The protons in these hydrogen atoms have an intrinsic property called Spin that makes them behave like tiny magnets.
(Note that Spin has nothing to do with any actual physical spinning.)
Under normal conditions, the net magnetic field produced by all hydrogen atoms in the body is zero.
Here comes the MRI scanner.
An MRI scanner uses magnets as powerful as 3 Teslas or about 50,000 times greater than the Earth’s magnetic field.
When the magnetic field produced by these magnets is applied to a body part, the protons in the hydrogen atoms present there align either parallel or anti-parallel to it.
Next, the MRI scanner applies a radiofrequency pulse to these protons that tilts them away from their alignment with the magnetic field.
When the radiofrequency pulse is turned off, the unaligned protons spiral back to their original alignment.
This spiralling motion induces a current signal that is read by the MRI scanner and reconstructed into an image of the body part’s internal structure using mathematical functions such as Fourier transforms.
Different body parts (e.g., muscles, bones, brain) have different relaxation times and this results in contrasts between these structures in the final image.
What Is fMRI & How It?Works
fMRI stands for Functional Magnetic Resonance Imaging.
It is a special type of MRI scan that helps visualise activity in different parts of one’s brain in real-time.
fMRI is based on the principle that when a brain area becomes active, it consumes more oxygen and thus there is an increase in the supply of oxygen-rich blood to this area.
Because oxygen-rich blood contains Oxyhemoglobin, a diamagnetic compound (repelled by a magnetic field), it changes the magnetic property of this brain area which is then detected by the fMRI machine.
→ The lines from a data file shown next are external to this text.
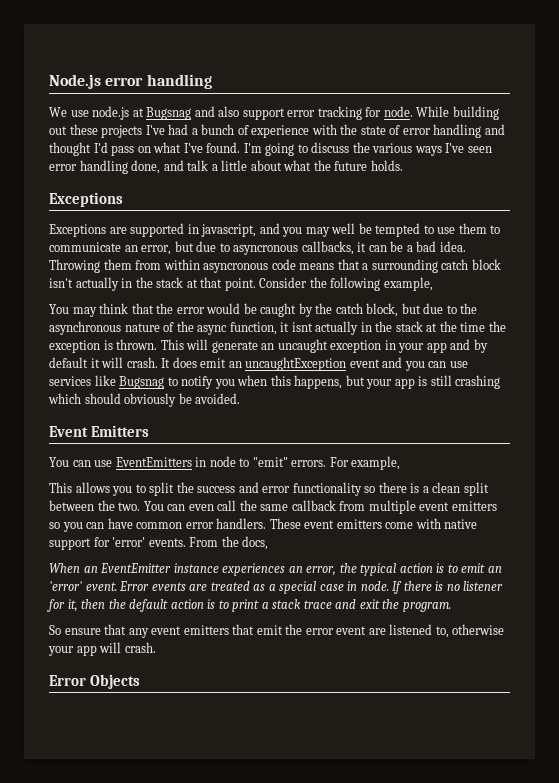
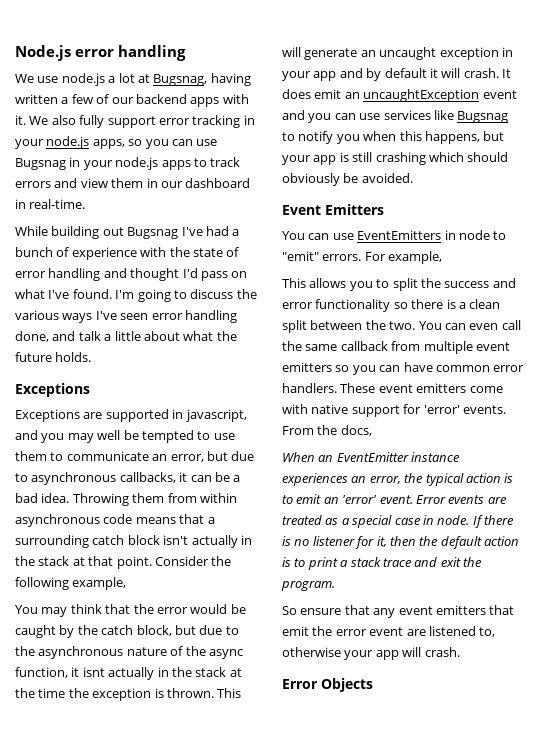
[132,106,413,120] at Bugsnag and also support error tracking for node. -> [108,73,251,86] [15,94,249,107] [15,115,255,128] [15,136,218,149] [15,157,241,170] [15,178,251,188] [15,199,86,209] a lot at Bugsnag, having written a few of our backend apps with it. We also fully support error tracking in your node.js apps, so you can use Bugsnag in your node.js apps to track errors and view them in our dashboard in real-time. //
[69,124,143,138] these projects -> [127,227,179,239] Bugsnag
[233,245,299,255] asyncronous -> [31,472,117,485] asynchronous
[203,263,269,273] asyncronous -> [15,514,100,527] asynchronous

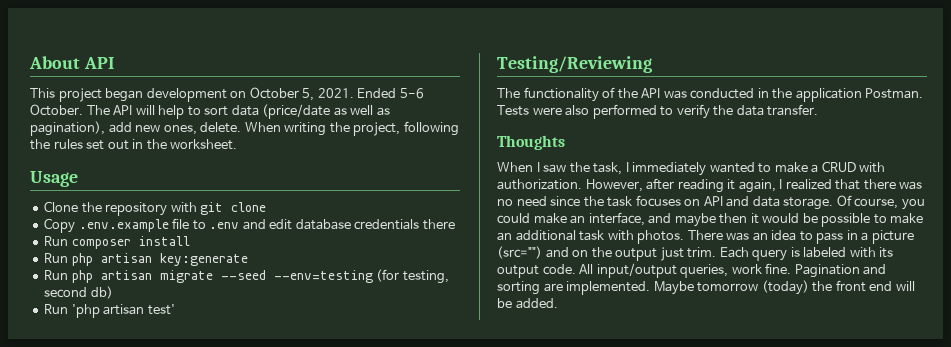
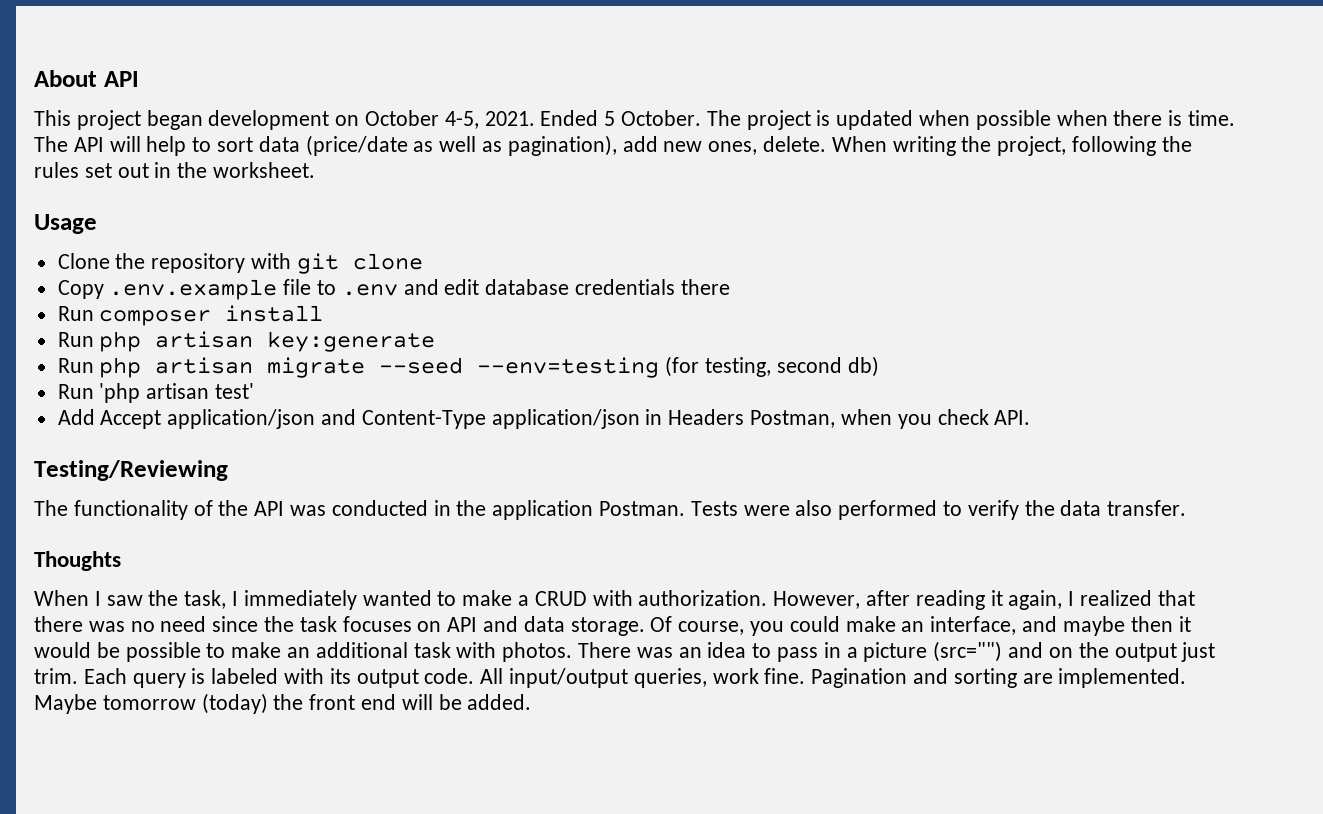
[302,88,315,101] 5, -> [444,111,479,129] 4-5,
[399,88,424,99] 5-6 -> [604,111,616,126] 5
(110, 110) none -> [746,110,1236,130] [34,136,68,152] project is updated when possible when there is time. The
(175, 309) none -> [57,409,1031,429] // Add Accept application/json and Content-Type application/json in Headers Postman, when you check API.

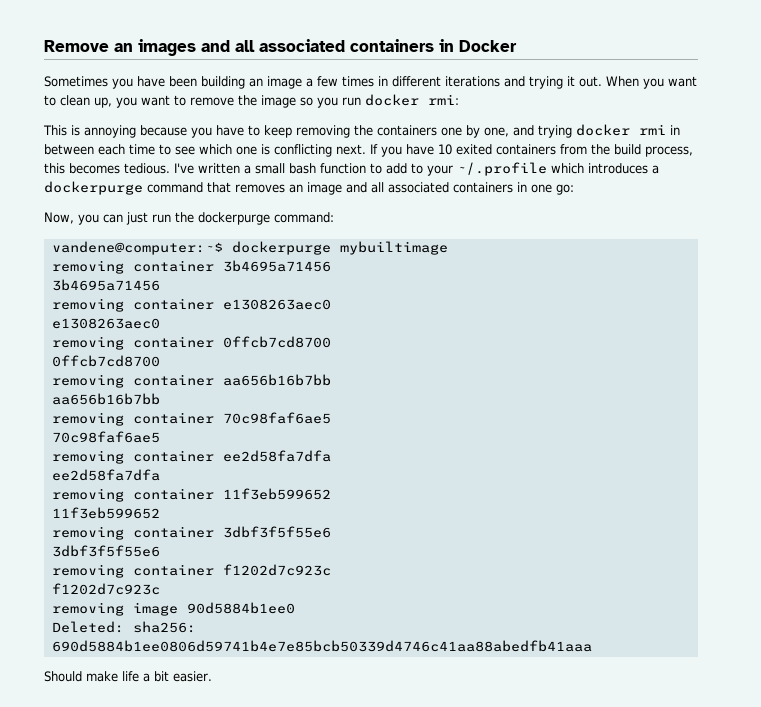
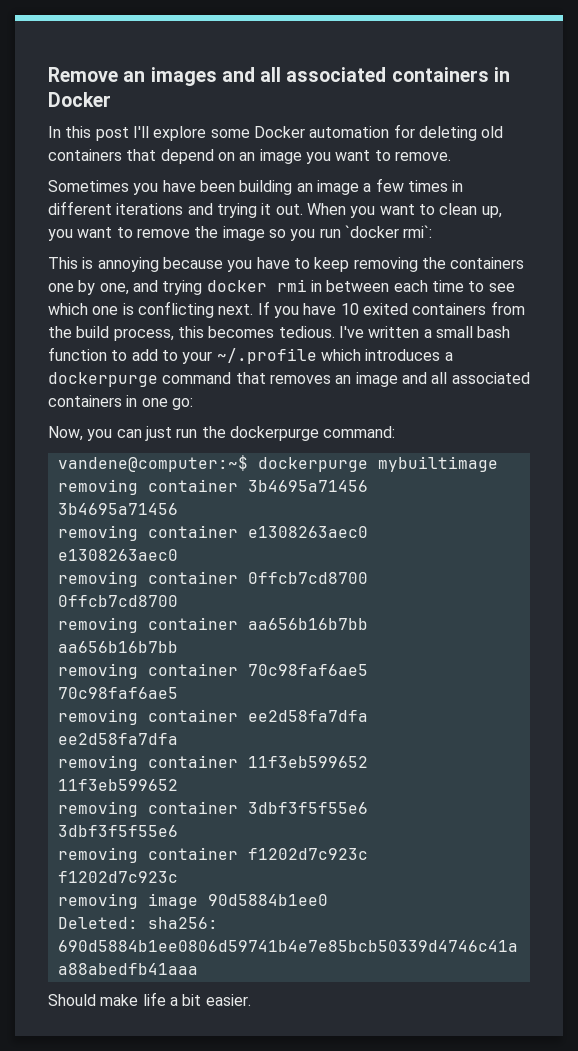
(517, 46) none -> [48,124,504,141] [48,149,451,164] // In this post I'll explore some Docker automation for deleting old containers that depend on an image you want to remove.
[365,94,459,106] docker rmi: -> [344,225,433,238] `docker rmi`:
fMRIs offer a high Spatial resolution (the ability to differentiate between two points in space), which is typically in the range of 1 to 3 mm.
But, it has a lower Temporal resolution (the smallest unit of time in which changes in brain activity can be reliably detected), and this is typically around 1–4 seconds.
This makes fMRI an unideal choice for studying brain changes in real-time.
Therefore, we need a faster method than this for detecting and recording real-time changes in the brain.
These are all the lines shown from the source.